For the first time, Washington promised to help fix the mess. The plan offered hope, but real money and action moved slowly while the sea kept getting worse.

The Water Transfer Agreement That Sealed Its Fate
In 2003, a water deal changed the sea forever. The Quantification Settlement Agreement sent Colorado River water away from farms to coastal cities.
Farmers in Imperial Valley had to use less water or sell their share. It was the biggest farm-to-city water transfer in the country’s history.
California promised to restore the sea as part of the deal. But as water diversions grew, the promised fixes never came.
The sea began shrinking faster than ever.

The Toxic Dust Storms Poisoning Communities
As water levels drop, the sea reveals its poisoned bottom. Farm chemicals and metals from decades of runoff now lie exposed on the dry lakebed.
Strong desert winds pick up this toxic dust and blow it into nearby towns.
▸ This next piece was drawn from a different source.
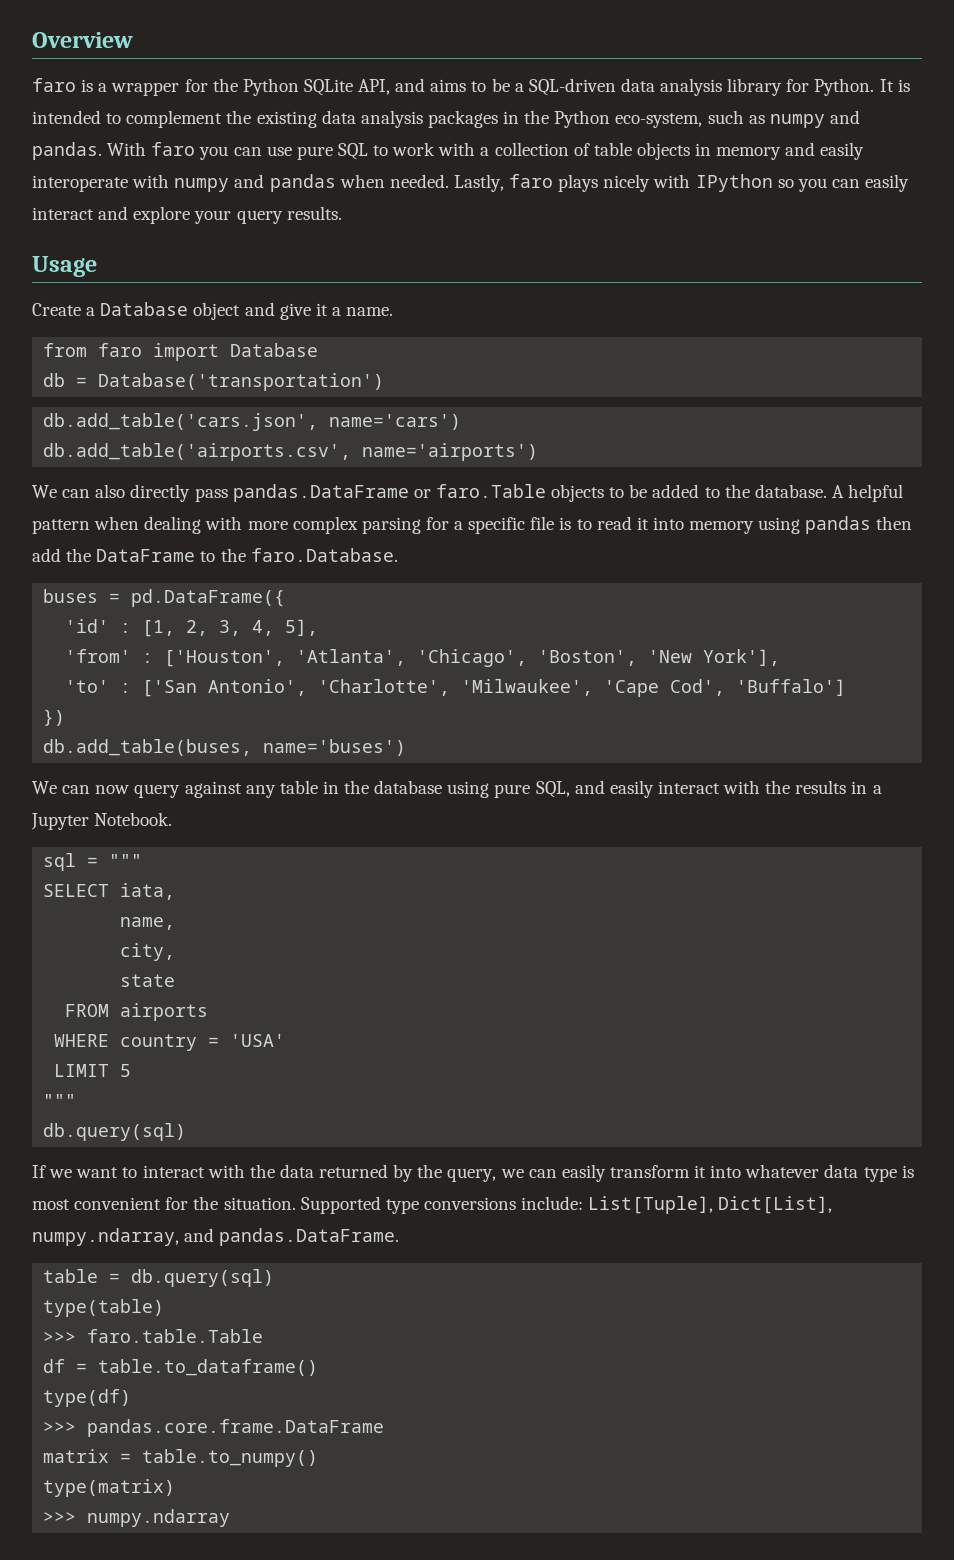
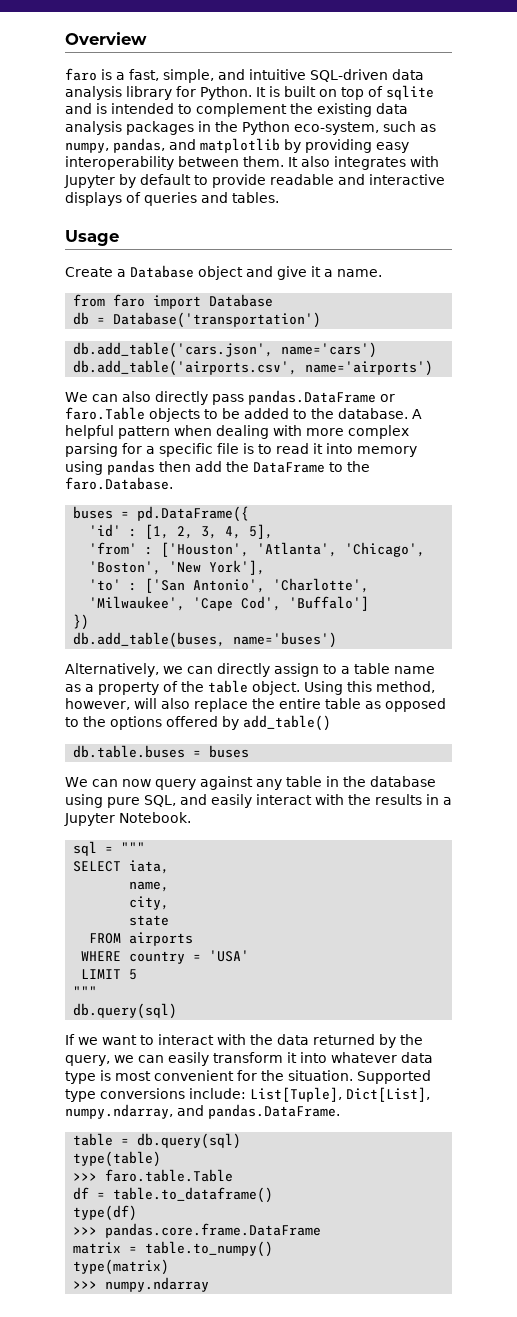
[111,78,524,96] wrapper for the Python SQLite API, and aims to be a -> [129,69,306,83] fast, simple, and intuitive
(910, 85) none -> [284,85,434,100] [65,103,107,114] built on top of sqlite and is
[769,110,860,128] [32,142,865,160] [32,174,910,192] [32,206,342,224] numpy and pandas. With faro you can use pure SQL to work with a collection of table objects in memory and easily interoperate with numpy and pandas when needed. Lastly, faro plays nicely with IPython so you can easily interact and explore your query results. -> [65,138,409,153] [65,156,439,170] [64,174,445,188] [65,192,279,206] numpy, pandas, and matplotlib by providing easy interoperability between them. It also integrates with Jupyter by default to provide readable and interactive displays of queries and tables.
(407, 747) none -> [65,663,435,677] [65,680,435,695] [65,698,446,712] [65,715,331,731] [73,745,250,758] // Alternatively, we can directly assign to a table name as a property of the table object. Using this method, however, will also replace the entire table as opposed to the options offered by add_table() // db.table.buses = buses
The air fills with dangerous particles too small to see but easy to breathe.
One in five children in Imperial County now has asthma – the highest rate in California. Schools fly colored flags to warn kids when the air is too dangerous for recess.
The health crisis hits hardest in poor Latino communities around the sea. Some 650,000 people breathe this toxic air when the winds blow.

Visiting Salton Sea
You can reach the Salton Sea by driving Highway 111 along its eastern shore.
The State Recreation Area has camping spots, picnic tables, and great places to watch the hundreds of bird species that still call this place home.
Bombay Beach shows both decay and rebirth, with abandoned houses now covered in colorful art, check out Salvation Mountain and Slab City.
The Sonny Bono Wildlife Refuge lets you see some of the 400 bird species that stop here during migration.